YOUR OBJECTIVE
Give the number of lines in the data below where the word "rendering" appears, and nothing besides.

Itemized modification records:
========================================
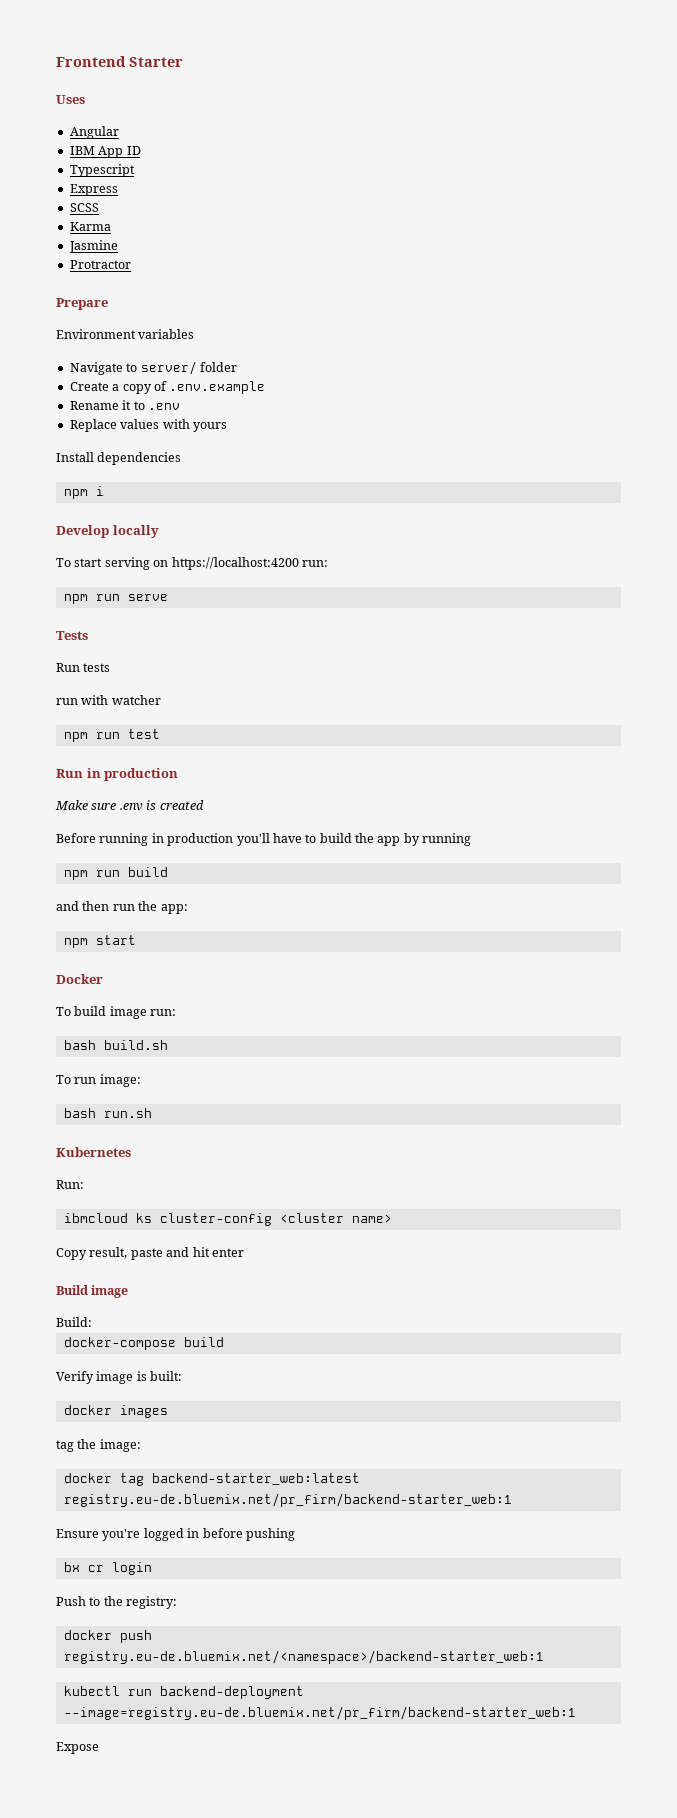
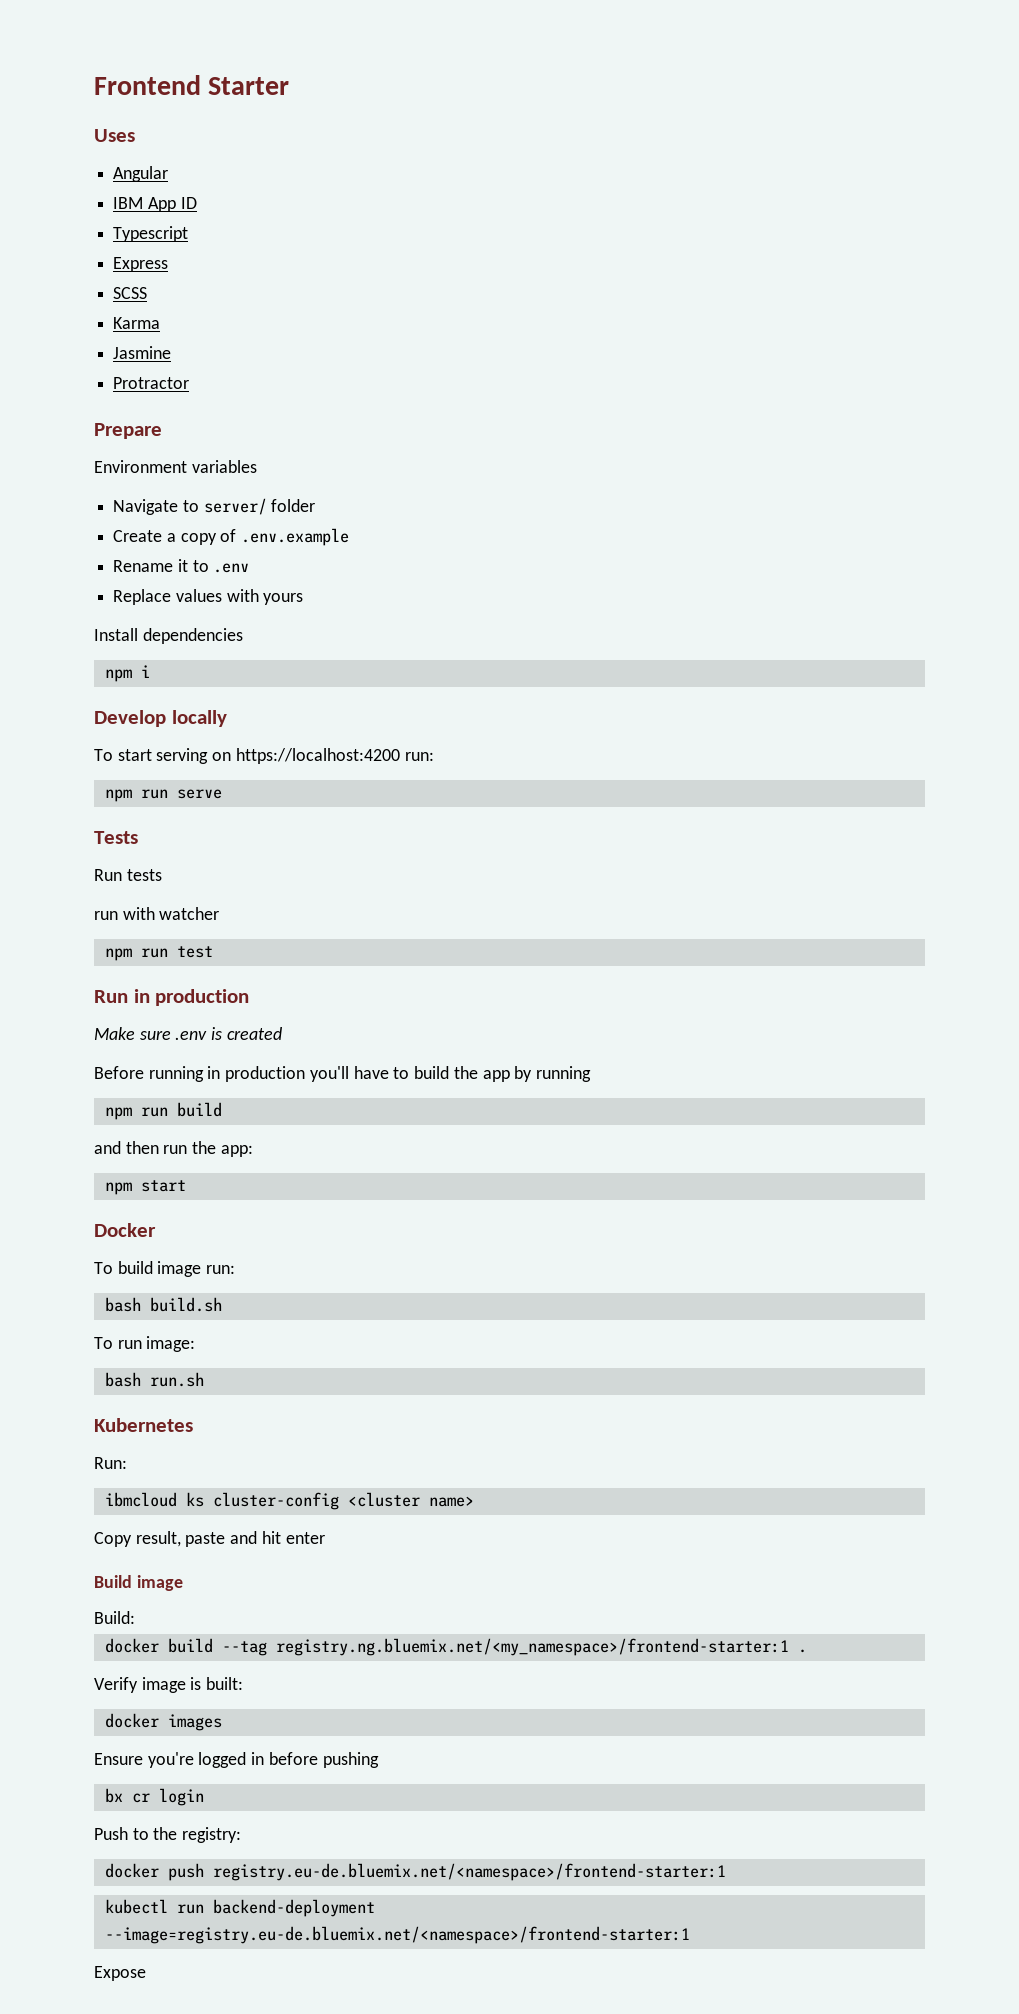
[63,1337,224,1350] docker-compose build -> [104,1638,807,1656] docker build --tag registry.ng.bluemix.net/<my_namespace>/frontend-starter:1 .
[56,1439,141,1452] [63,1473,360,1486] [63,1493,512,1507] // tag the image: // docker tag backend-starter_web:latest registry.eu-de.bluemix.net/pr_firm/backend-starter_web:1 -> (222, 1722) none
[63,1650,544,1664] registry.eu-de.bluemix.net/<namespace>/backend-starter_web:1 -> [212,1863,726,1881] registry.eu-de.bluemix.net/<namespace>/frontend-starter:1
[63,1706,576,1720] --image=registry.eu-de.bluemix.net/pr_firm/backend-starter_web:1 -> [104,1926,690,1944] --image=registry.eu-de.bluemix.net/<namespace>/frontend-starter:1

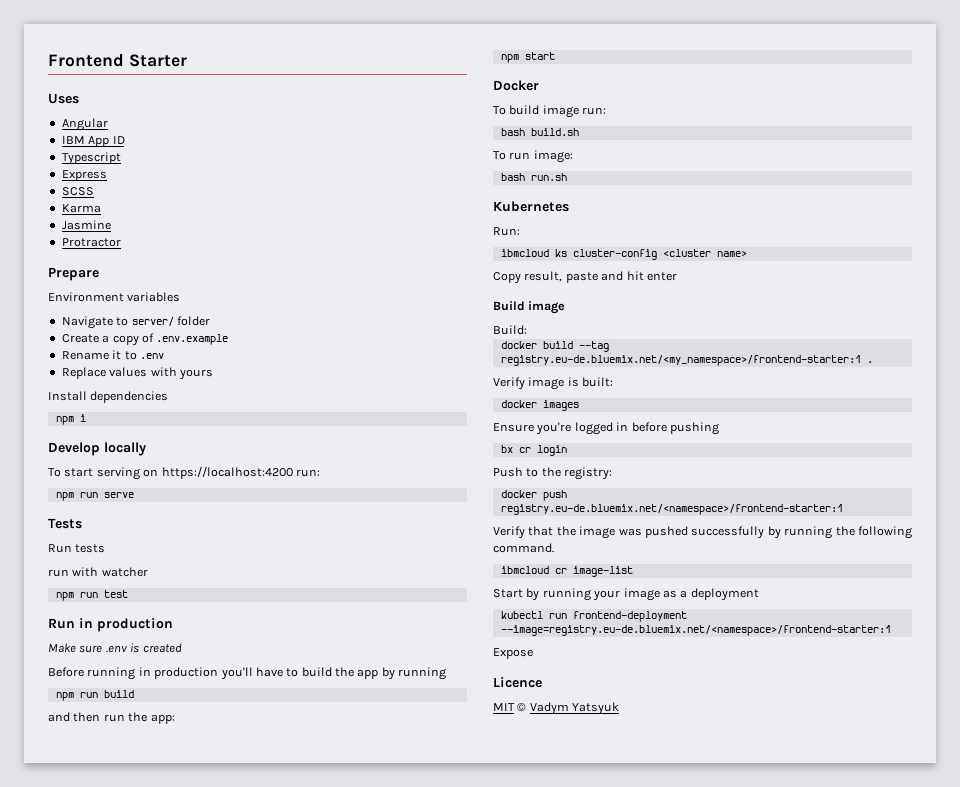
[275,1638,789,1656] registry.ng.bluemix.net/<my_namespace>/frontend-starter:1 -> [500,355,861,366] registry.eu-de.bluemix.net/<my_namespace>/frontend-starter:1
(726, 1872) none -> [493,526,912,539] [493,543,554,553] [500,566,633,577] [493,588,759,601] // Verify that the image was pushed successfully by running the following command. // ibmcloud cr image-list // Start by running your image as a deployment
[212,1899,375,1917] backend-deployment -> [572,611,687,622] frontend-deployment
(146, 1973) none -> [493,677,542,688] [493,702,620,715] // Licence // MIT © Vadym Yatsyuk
========================================
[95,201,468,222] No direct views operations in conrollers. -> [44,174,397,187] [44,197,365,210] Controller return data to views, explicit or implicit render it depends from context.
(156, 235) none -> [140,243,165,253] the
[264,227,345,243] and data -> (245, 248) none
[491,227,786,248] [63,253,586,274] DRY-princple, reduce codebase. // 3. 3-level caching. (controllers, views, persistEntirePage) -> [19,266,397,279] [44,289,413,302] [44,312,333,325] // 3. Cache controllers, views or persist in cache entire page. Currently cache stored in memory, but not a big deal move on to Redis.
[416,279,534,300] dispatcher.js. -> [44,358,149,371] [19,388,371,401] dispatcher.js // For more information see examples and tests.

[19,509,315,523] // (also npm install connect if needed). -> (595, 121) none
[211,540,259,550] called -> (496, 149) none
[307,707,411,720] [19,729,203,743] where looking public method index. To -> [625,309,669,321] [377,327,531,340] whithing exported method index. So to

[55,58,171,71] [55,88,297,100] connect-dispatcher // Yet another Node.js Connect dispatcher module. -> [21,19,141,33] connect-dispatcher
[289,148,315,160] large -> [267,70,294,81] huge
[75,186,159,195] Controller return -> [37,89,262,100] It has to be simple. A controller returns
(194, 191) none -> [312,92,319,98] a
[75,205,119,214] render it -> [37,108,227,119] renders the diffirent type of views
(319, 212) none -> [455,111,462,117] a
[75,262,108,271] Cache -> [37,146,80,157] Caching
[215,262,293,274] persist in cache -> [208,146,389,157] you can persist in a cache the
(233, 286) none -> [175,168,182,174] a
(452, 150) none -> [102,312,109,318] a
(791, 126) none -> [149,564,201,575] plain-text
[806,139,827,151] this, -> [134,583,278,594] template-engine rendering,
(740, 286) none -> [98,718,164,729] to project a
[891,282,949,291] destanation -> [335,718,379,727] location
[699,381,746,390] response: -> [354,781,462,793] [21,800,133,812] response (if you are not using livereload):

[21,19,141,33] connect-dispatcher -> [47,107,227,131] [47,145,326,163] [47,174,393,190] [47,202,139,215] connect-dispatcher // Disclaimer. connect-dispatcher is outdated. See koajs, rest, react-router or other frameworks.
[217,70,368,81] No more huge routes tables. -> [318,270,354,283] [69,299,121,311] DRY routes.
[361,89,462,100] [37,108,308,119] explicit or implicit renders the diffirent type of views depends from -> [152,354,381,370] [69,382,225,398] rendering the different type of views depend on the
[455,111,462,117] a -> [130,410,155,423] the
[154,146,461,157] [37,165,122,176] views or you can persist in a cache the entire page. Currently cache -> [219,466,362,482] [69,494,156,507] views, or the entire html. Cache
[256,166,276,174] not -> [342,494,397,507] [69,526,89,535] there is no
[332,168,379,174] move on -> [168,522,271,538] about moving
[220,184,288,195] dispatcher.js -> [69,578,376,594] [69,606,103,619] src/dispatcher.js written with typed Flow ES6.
========================================
RESULT OF THIS TASK
2